La feria de Ribadesella va a por los cien años

El concurso riosellano reunió a 48 ganaderías junto a la playa de Santa Marina. / FOTOS: G. POMARADA
El concurso riosellano reunió a 48 ganaderías junto a la playa de Santa Marina. / FOTOS: G. POMARADA

El certamen ganadero de la playa alcanza su 96 edición con 260 reses y el relevo garantizado | El llanisco Jorge Alonso se hizo con todos los premios de la raza de asturiana de la montaña en un concurso marcado por la calidad

GLORIA POMARADA RIBADESELLA.

Entre las montañas y el Cantábrico, el Concurso Exposición de Ganado Selecto Playa de Ribadesella alcanzó ayer su 96 edición con 260 reses de raza frisona, asturiana de los valles y de la montaña pertenecientes a 48 ganaderías. Las cabezas de ganado, valoró el jurado, fueron de una calidad «impresionante», lo que complicó la elección. El gran vencedor de la cita fue Jorge Alonso, de la localidad llanisca de Nueva, que se impuso en las tres categorías de la raza asturiana de la montaña. En asturiana de los valles, aptitud normal, venció el macho 'Messi', del gozoniego Pablo Vega. La mejor hembra fue 'Piquera', del ganadero de Oviedo Abel Fernández; y en mejor lote se impuso Elías Prado, de Llanera. Entre las reses locales, la ganadora fue la vaca 'Rita', de Miguel Ángel Cambiella, de Abéu. Por su parte, la aptitud culona dejó como vencedores al toro 'More', de Avelino Coto, de Llanera; a la vaca 'Navarra', de Abel Fernández; y a 'Mariela', de Álvaro Sánchez, de Collera, en la modalidad de locales. El mejor lote fue el presentado por José García, de Corvera.

En raza frisona la vaca triunfadora fue 'Iris', de la Ganadería Alonso de Piñeres de Pría. El mejor lote y hembra riosellana fue para las reses de Gregorio Blanco, de la localidad de San Pedro.

La cita, una de las más antiguas de la comarca junto con la de Arriondas, demostró que existe cantera para alcanzar el siglo de vida. La veteranía de ganaderos con más de cinco décadas de experiencia se conjugó en el recinto aledaño al arenal de Santa Marina con las nuevas generaciones que llegan ya pidiendo paso. Dos de esas jóvenes promesas del sector son los colungueses Manuel y Carlos Vega Crespo, de 8 y 6 años, hijos de ganaderos y con vocación de continuar en un oficio que hoy ayuda a la familia con una explotación de 13 reses de asturiana de los valles. «Lo que más me gusta es sacar las vacas a pastar. De mayor quiero ser ganadero y veterinario», contó el mayor de los hermanos, habituales de los certámenes de toda Asturias y que, una vez finalizado el de Ribadesella, piensan ya en el de Pola de Siero. «Venimos todos los años, no se lo pierden por nada del mundo», apuntó su madre, Inés Crespo. Su andadura en la ganadería comenzó en 2007 y hoy es una firme defensora de «tirar para delante» en un sector como el primario, pues sin él «el resto funcionaria difícilmente».
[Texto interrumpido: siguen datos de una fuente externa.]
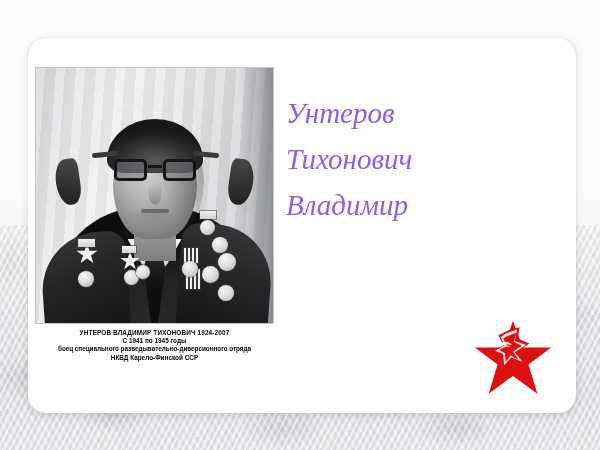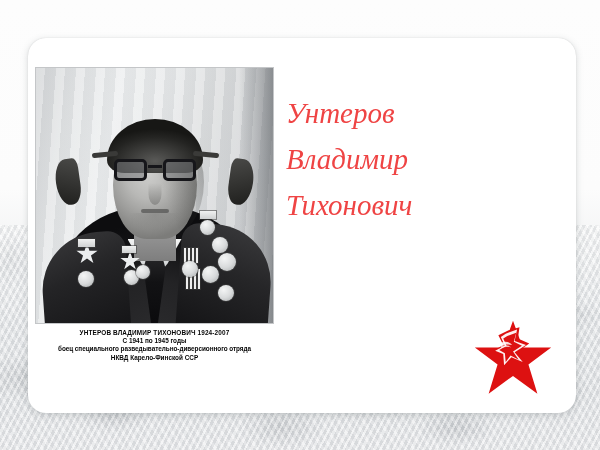"Унтеров" .title-line { color: #ef4444 -> #8b5cf6 }
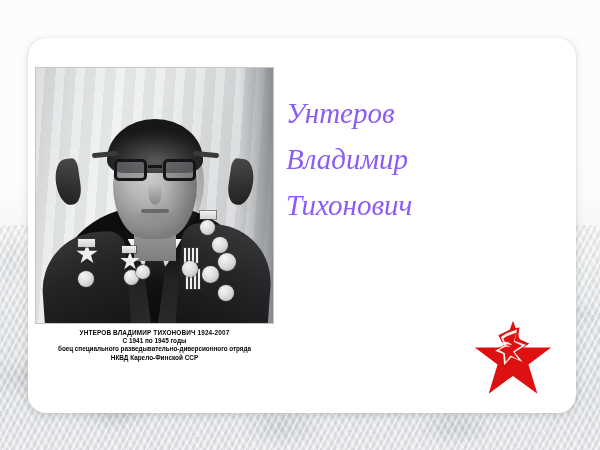"Владимир" div.title-line { order: before "Тихонович" -> after "Тихонович" }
Más de medio siglo lleva el llanisco José Antonio Alonso acudiendo a la cita y otros tantos cuidando de sus vacas frisonas. Es su sobrino Javier Cantero, de 32 años y vencedor en una de las categorías, quien ha seguido con el legado familiar al frente de la Ganadería Alonso, situada en Piñeres de Pría. Ayer acudieron a Ribadesella con once reses -tenían previsto presentar el doble pero el pinchazo a última hora del camión truncó sus planes- y reivindicaciones bajo el brazo. «En Asturias las administraciones se jactan de que ayudan a los jóvenes, pero no. Nosotros perdimos subvenciones porque el Ayuntamiento de Llanes no agiliza el papeleo», lamentó Cantero, que recordó la dificultad añadida que supone el precio de la leche: «Debería haber uno estándar y luego otros por encima en función de la calidad». Lo que tiene claro el profesional llanisco es que el problema del sector «no está en la profesionalidad», pues «la gente está cada vez más formada».